Creativity on Film - Artistic stories of lockdown theatre, virtual reality, ballet and film preservation.

Japan 2021 - A Window on Contemporary Japanese Cinema, in partnership with the BFI

Nature & Community - Reflecting on the urgency of global warming and climate change.

Liberty - A collection of stories on migration, racism, politics and unity, calling out societal injustice.

Retro 3-D - The 2014 strand showcased the newly digitally restored 3-D classics from the '50s, including The Creature From The Black Lagoon, House of Wax, Inferno, and The Mad Magician.

==Venues==
The Festival occurs in Cambridge's three-screened Arts Picturehouse, a local arts cinema run by Picturehouse.

In various years since 2005, the Festival has expanded to take in other formal arts venues such as The Light Cinema Cambridge, arts venue The Junction, and Sawston Cinema, as well as interesting non-traditional venues such as pedestrianised Cambridge streets, local churches and the colleges of the university.

During the 2000s, up until 2019, a range of outdoor screenings have been, most notably the Movies on the Meadows screenings at Grantchester Meadows shown on large inflatable screens.

==Movies on the Meadows==
Movies on the Meadows was a large scale outdoor screening events at Grantchester Meadows, Cambridge.

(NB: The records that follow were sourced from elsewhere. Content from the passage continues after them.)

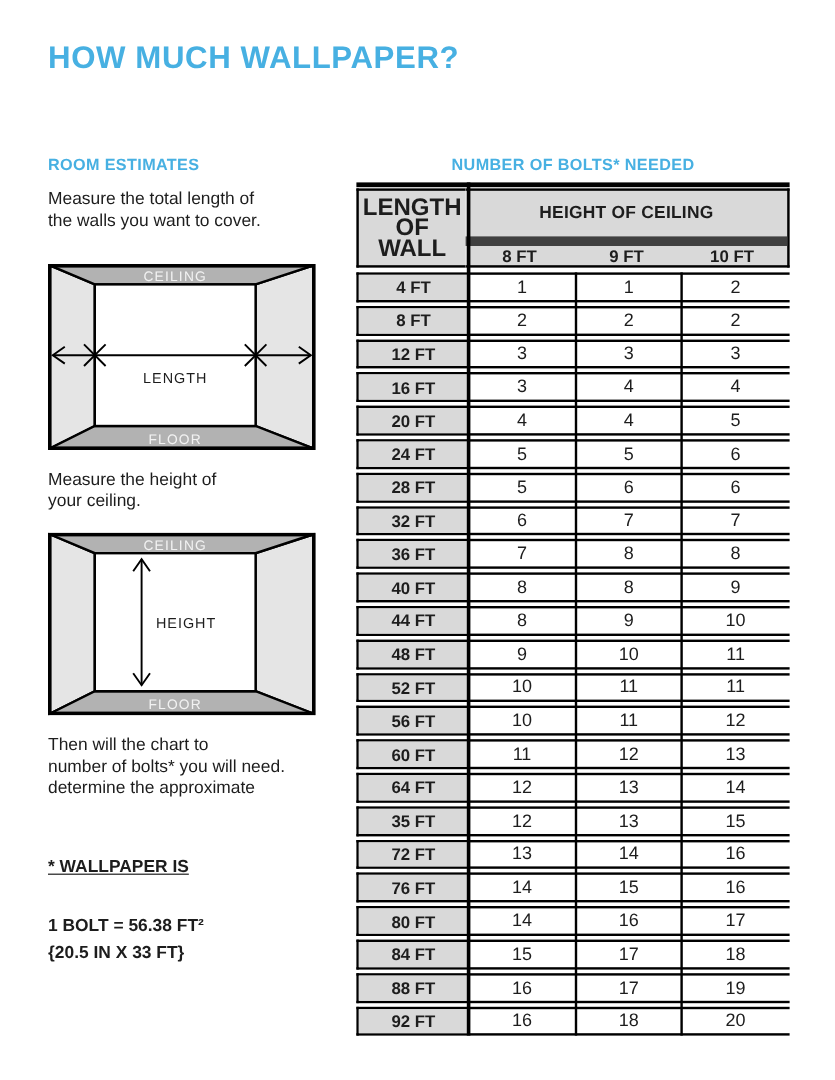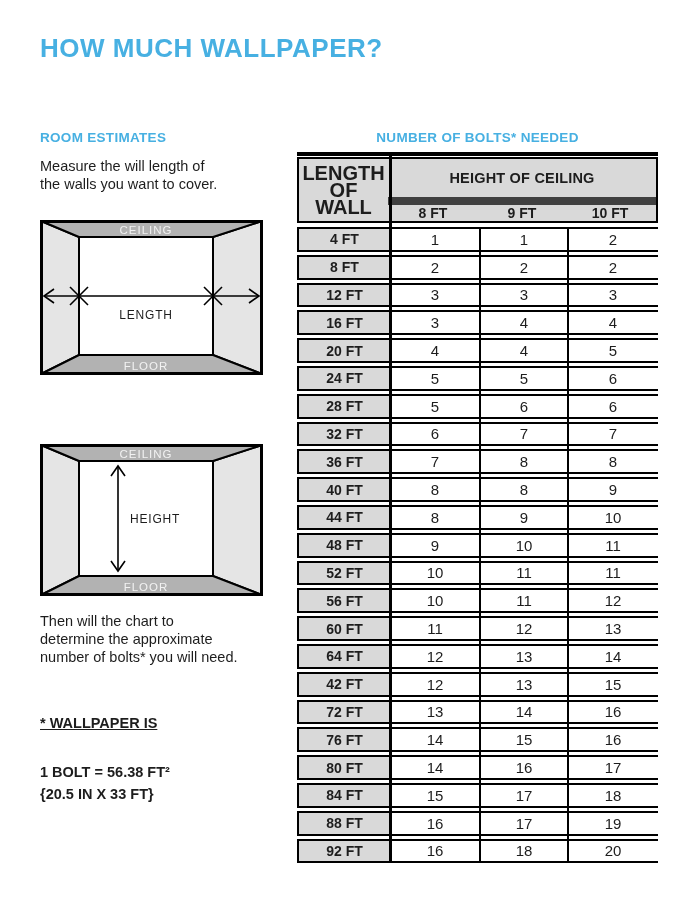--- a/index.html
+++ b/index.html
@@ -74,21 +74,21 @@
 <body>
 
 <div class="page">
 
   <div class="title">HOW MUCH WALLPAPER?</div>
 
   <div id="room-heading" class="sec-heading">ROOM ESTIMATES</div>
   <div id="table-heading" class="sec-heading">NUMBER OF BOLTS* NEEDED</div>
 
   <div id="step1" class="para">
-    <div>Measure the will length of</div>
+    <div>Measure the total length of</div>
     <div>the walls you want to cover.</div>
   </div>
 
   <svg id="diagram1" class="diagram" width="223" height="155" viewBox="0 0 223 155">
     <polygon points="1,1 39,17 39,135 1,154" fill="#e5e5e5" stroke="#000" stroke-width="2"></polygon>
     <polygon points="222,1 173,17 173,135 222,154" fill="#e5e5e5" stroke="#000" stroke-width="2"></polygon>
     <polygon points="1,1 222,1 173,17 39,17" fill="#b2b2b2" stroke="#000" stroke-width="2"></polygon>
     <polygon points="1,154 222,154 173,135 39,135" fill="#b2b2b2" stroke="#000" stroke-width="2"></polygon>
     <rect x="39" y="17" width="134" height="118" fill="#ffffff" stroke="#000" stroke-width="2"></rect>
     <rect x="1.5" y="1.5" width="220" height="152" fill="none" stroke="#000" stroke-width="3"></rect>
@@ -99,42 +99,46 @@
       <line x1="30" y1="67" x2="48" y2="85"></line>
       <line x1="30" y1="85" x2="48" y2="67"></line>
       <line x1="164" y1="67" x2="182" y2="85"></line>
       <line x1="164" y1="85" x2="182" y2="67"></line>
     </g>
     <text class="svg-label" x="106" y="14" text-anchor="middle" font-size="11.5" letter-spacing="1" fill="#f2f2f2">CEILING</text>
     <text class="svg-label" x="106" y="150" text-anchor="middle" font-size="11.5" letter-spacing="1" fill="#f2f2f2">FLOOR</text>
     <text class="svg-label" x="106" y="99" text-anchor="middle" font-size="12" letter-spacing="0.8" fill="#1d1d1d">LENGTH</text>
   </svg>
 
+  <div id="step2" class="para">
+    <div>Measure the height of</div>
+    <div>your ceiling.</div>
+  </div>
 
   <svg id="diagram2" class="diagram" width="223" height="152" viewBox="0 0 223 152">
     <polygon points="1,1 39,17 39,132 1,151" fill="#e5e5e5" stroke="#000" stroke-width="2"></polygon>
     <polygon points="222,1 173,17 173,132 222,151" fill="#e5e5e5" stroke="#000" stroke-width="2"></polygon>
     <polygon points="1,1 222,1 173,17 39,17" fill="#b2b2b2" stroke="#000" stroke-width="2"></polygon>
     <polygon points="1,151 222,151 173,132 39,132" fill="#b2b2b2" stroke="#000" stroke-width="2"></polygon>
     <rect x="39" y="17" width="134" height="115" fill="#ffffff" stroke="#000" stroke-width="2"></rect>
     <rect x="1.5" y="1.5" width="220" height="149" fill="none" stroke="#000" stroke-width="3"></rect>
     <g stroke="#000" stroke-width="1.6" fill="none">
       <line x1="78" y1="22" x2="78" y2="127"></line>
       <polyline points="71,32 78,22 85,32"></polyline>
       <polyline points="71,117 78,127 85,117"></polyline>
     </g>
     <text class="svg-label" x="106" y="14" text-anchor="middle" font-size="11.5" letter-spacing="1" fill="#f2f2f2">CEILING</text>
     <text class="svg-label" x="106" y="147" text-anchor="middle" font-size="11.5" letter-spacing="1" fill="#f2f2f2">FLOOR</text>
     <text class="svg-label" x="90" y="79" text-anchor="start" font-size="12" letter-spacing="0.8" fill="#1d1d1d">HEIGHT</text>
   </svg>
 
   <div id="step3" class="para">
     <div>Then will the chart to</div>
+    <div>number of bolts* you will need.</div>
     <div>determine the approximate</div>
-    <div>number of bolts* you will need.</div>
   </div>
 
   <div class="footnote">
     <div>* WALLPAPER IS</div>
   </div>
 
   <div class="bolt-info">
     <div>1 BOLT = 56.38 FT²</div>
     <div>{20.5 IN X 33 FT}</div>
   </div>
@@ -243,21 +247,21 @@
           <div class="cell cell-val">12</div>
           <div class="cell cell-val">13</div>
         </div>
         <div class="trow">
           <div class="cell cell-wall">64 FT</div>
           <div class="cell cell-val">12</div>
           <div class="cell cell-val">13</div>
           <div class="cell cell-val">14</div>
         </div>
         <div class="trow">
-          <div class="cell cell-wall">42 FT</div>
+          <div class="cell cell-wall">35 FT</div>
           <div class="cell cell-val">12</div>
           <div class="cell cell-val">13</div>
           <div class="cell cell-val">15</div>
         </div>
         <div class="trow">
           <div class="cell cell-wall">72 FT</div>
           <div class="cell cell-val">13</div>
           <div class="cell cell-val">14</div>
           <div class="cell cell-val">16</div>
         </div>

For nine years (2011–19) it took place over the August bank holiday weekend, in Grantchester. With audiences between 2,000 and 4,000 the event screened films on giant inflatable screens on the banks of the River Cam. Up to four films screened simultaneously each night, and audiences used radio headsets to tune into their preferred film.

The last Movies on the Meadows event was in 2019.